III. THE STANDARD OF CARE
The parties in this case would have us suggest to the district court the standard of care a vessel owes to a longshoreman under the negligence remedy created by § 905(b). It would appear that the principles of the law of negligence, as adopted in the admiralty field during the history of our country, are to form the basis of any recovery against shipowners insofar as such principles are not inconsistent with § 905(b).9 See, e. g. Kermarec, supra at 628, 79 S.Ct. 406, 3 L.Ed.2d 550; Socony-Vacuum Co. v. Smith, 305 U.S. 424, 431-32, 59 S.Ct. 262, 83 L.Ed. 265 (1939); Jensen, supra ; see also, for example, Bess v. Agromar Line, 518 F.2d 738, 740-43 (4th Cir. 1975); §§ 281-83, as well as 302A, 305 and 452, Restatement (Second) of Torts, in light of the regulations set forth in note 3 and the text at pages 855-856 above.10
The judgment in favor of Brown and against Ivarans Rederi A/S will be reversed and the case will be remanded for further proceedings consistent with this opinion.
The record does not clearly indicate the distance from the ends of the angle iron to the barrels. For instance, Egan, the longshoremen's ship boss, testified that the steel angle irons "were right up to the barrels." N.T. at 104. McGrath, the stevedoring superintendent, testified to a distance of "a foot and a half or two feet." N.T. at 251. Johans, a cargo supervisor who inspected the vessel shortly after the accident, testified that the distance "seemed to (him) to be about two to three feet." N.T. at 328
Egan testified that he had personally asked the vessel's deck officer for permission to remove the barrels. N.T. at 109-10. McGrath testified that making such a request would be within the realm of his authority, not Egan's, and that he had made no request. N.T. at 256. Zolinas, the gang boss, testified that he knew of no request to remove the barrels. N.T. at 362
The applicable House Committee Report No. 92-1441 accompanying H.R. 12006, which became P.L. 92-576 containing the 1972 amendments to the LHWCA, contained this paragraph (Vol. 3, 1972 U.S.Code Cong. & Admin.News, p. 4705):
"Finally, the Committee wishes to emphasize that nothing in this bill is intended to relieve any vessels or any other persons from their obligations and duties under the Occupational Safety and Health Act of 1970. The Committee recognizes that progress has been made in reducing injuries in the longshore industry, but longshoring remains one of the most hazardous types of occupations. The Committee expects to see further progress in reducing injuries and stands ready to immediately reexamine the whole third party suit question if it appears that the changes made in present law by this bill have affected progress in improving occupational health and safety."
See also 33 U.S.C. § 941(a)(1970) of the LHWCA, quoted below at page 860.
The OSHA Safety and Health Regulations for Longshoring, 29 C.F.R. § 1918.1, et seq., in sections pertinent to this case, provide inter alia:
" § 1918.2 Scope and responsibility.
"(a) The responsibility for compliance with the regulations of this part is placed upon 'employers' as defined in § 1918.3(c).
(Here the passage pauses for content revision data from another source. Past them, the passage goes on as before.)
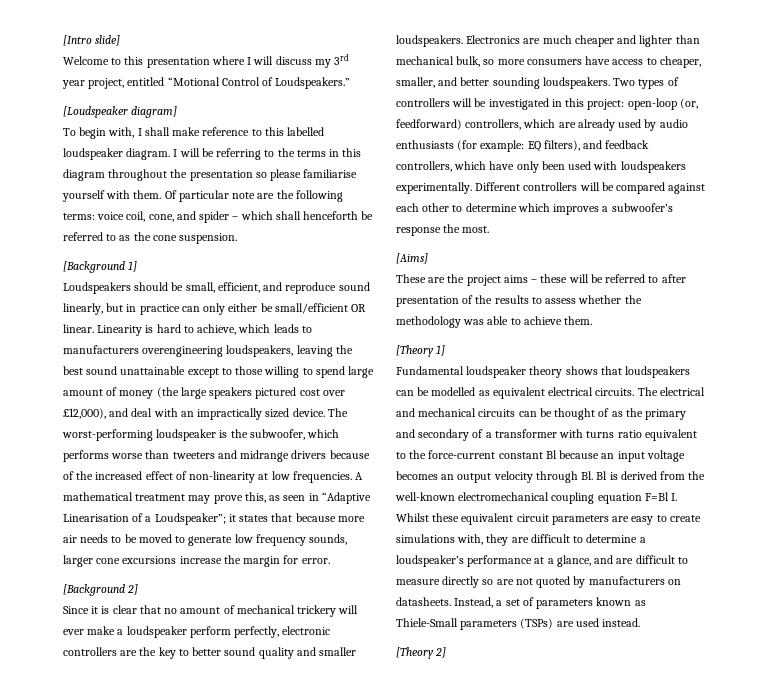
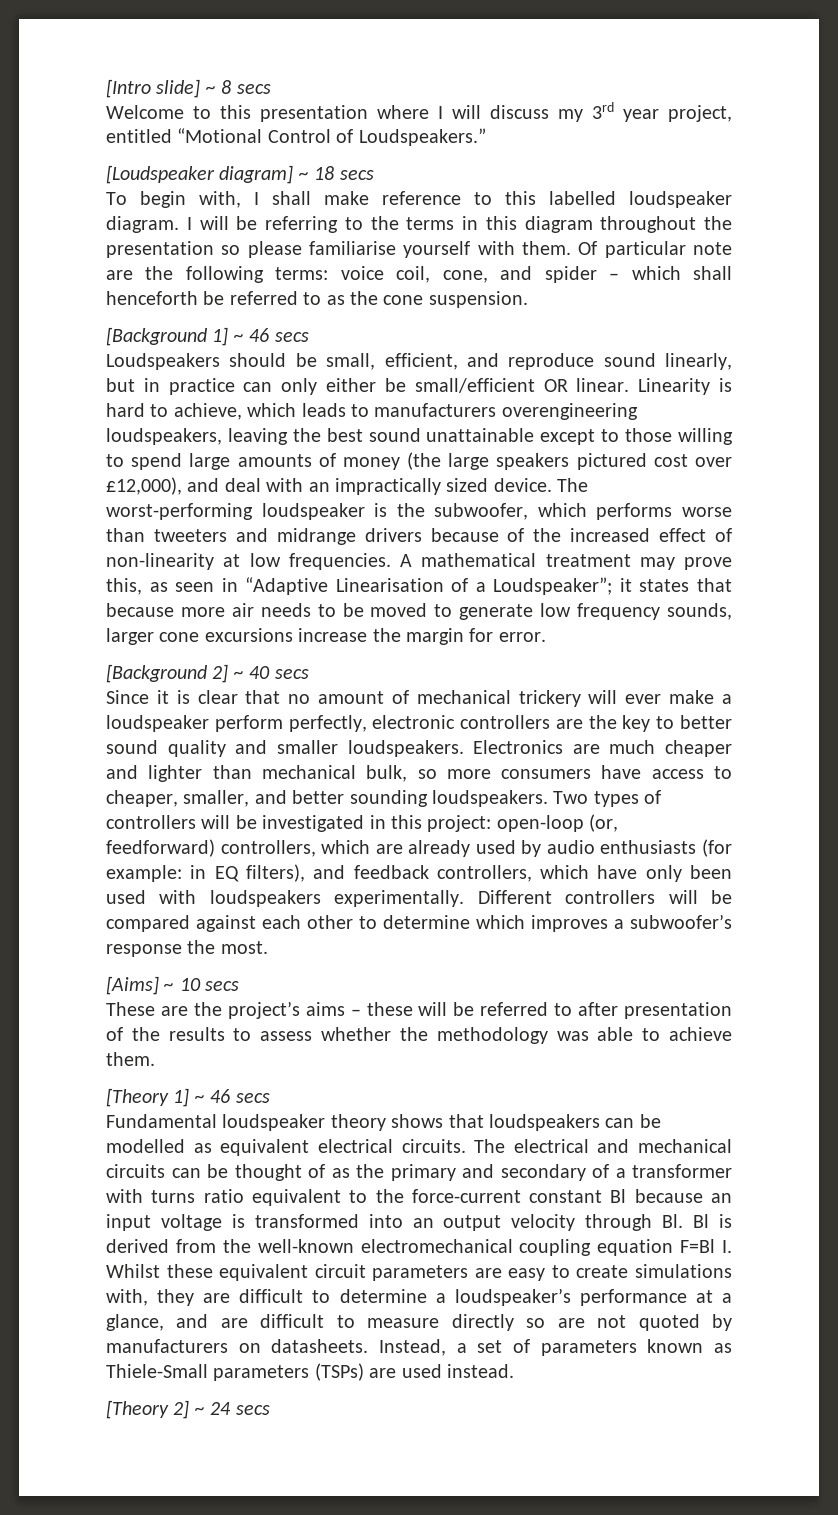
- [Intro slide]
+ [Intro slide] ~ 8 secs
- [Loudspeaker diagram]
+ [Loudspeaker diagram] ~ 18 secs
- [Background 1]
+ [Background 1] ~ 46 secs
- Linearity is hard to achieve, which leads to manufacturers overengineering loudspeakers, leaving the best sound unattainable except to those willing to spend large amount of money (the large speakers pictured cost over £12,000), and deal with an impractically sized device.
+ Linearity is hard to achieve, which leads to manufacturers overengineering loudspeakers, leaving the best sound unattainable except to those willing to spend large amounts of money (the large speakers pictured cost over £12,000), and deal with an impractically sized device.
- [Background 2]
+ [Background 2] ~ 40 secs
- Two types of controllers will be investigated in this project: open-loop (or, feedforward) controllers, which are already used by audio enthusiasts (for example: EQ filters), and feedback controllers, which have only been used with loudspeakers experimentally.
+ Two types of controllers will be investigated in this project: open-loop (or, feedforward) controllers, which are already used by audio enthusiasts (for example: in EQ filters), and feedback controllers, which have only been used with loudspeakers experimentally.
- [Aims]
+ [Aims] ~ 10 secs
- These are the project aims – these will be referred to after presentation of the results to assess whether the methodology was able to achieve them.
+ These are the project’s aims – these will be referred to after presentation of the results to assess whether the methodology was able to achieve them.
- [Theory 1]
+ [Theory 1] ~ 46 secs
- The electrical and mechanical circuits can be thought of as the primary and secondary of a transformer with turns ratio equivalent to the force-current constant Bl because an input voltage becomes an output velocity through Bl. Bl is derived from the well-known electromechanical coupling equation F=Bl I. Whilst these equivalent circuit parameters are easy to create simulations with, they are difficult to determine a loudspeaker’s performance at a glance, and are difficult to measure directly so are not quoted by manufacturers on datasheets.
+ The electrical and mechanical circuits can be thought of as the primary and secondary of a transformer with turns ratio equivalent to the force-current constant Bl because an input voltage is transformed into an output velocity through Bl. Bl is derived from the well-known electromechanical coupling equation F=Bl I. Whilst these equivalent circuit parameters are easy to create simulations with, they are difficult to determine a loudspeaker’s performance at a glance, and are difficult to measure directly so are not quoted by manufacturers on datasheets.
- [Theory 2]
+ [Theory 2] ~ 24 secs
"(b) It is not the intent of the regulations of this part to place additional responsibilities or duties on owners, operators, agents or masters of vessels unless such persons are acting as employers, nor is it the intent of these regulations to relieve such owners, operators, agents or masters of vessels from responsibilities or duties now placed upon them by law, regulation or custom.
" § 1918.3 Definitions.
"(a) The term 'shall' indicates provisions which are mandatory.
"(c) The term 'employer' means an employer any of whose employees are employed, in whole or in part, in longshoring operations or related employments, as defined herein within the Federal maritime jurisdiction on the navigable waters of the United States.
"(d) The term 'employee' means any longshoreman, or other person engaged in longshoring operations or related employments, within the Federal maritime jurisdiction on the navigable waters of the United States, other than the master, ship's officers, crew of the vessel, or any person engaged by the master to load or unload any vessel under 18 net tons.
Subpart D Working Surfaces
" § 1918.31 Hatch coverings.
"(a) No cargo, dunnage, or other material shall be loaded or unloaded by means requiring the services of employees at any partially opened intermediate deck unless either the hatch at that deck is sufficiently covered or an adequate landing area suitable for the prevailing conditions exists: Provided, however, That in no event shall such work be done unless the working area available for such employees extends for a distance of 10 feet or more fore and aft and athwartships.
" § 1918.32 Stowed cargo and temporary landing platforms.
"(b) When an edge of a hatch section or of stowed cargo more than 8 feet high is so exposed that it presents a danger of an employee falling, the edge shall be guarded by a safety net of adequate strength to prevent injury to a falling employee, or by other means providing equal protection under the existing circumstances.
"(c) When two gangs are working in the same hatch on different levels, a safety net shall be rigged and securely fastened so as to prevent men or cargo from falling.
Subpart H Handling Cargo
" § 1918.81 Slinging.
"(a) Drafts shall be safely slung before being hoisted. Loose dunnage or debris hanging or protruding from loads shall be removed.
"(c) Drafts of lumber, pipe, dunnage and other pieces, the top layer of which is not bound by the sling, shall be slung in such a manner as to prevent sliders. Double slings shall be used on unstrapped dunnage, except when, due to the size of hatch or deep tank openings, it is impractical to use them.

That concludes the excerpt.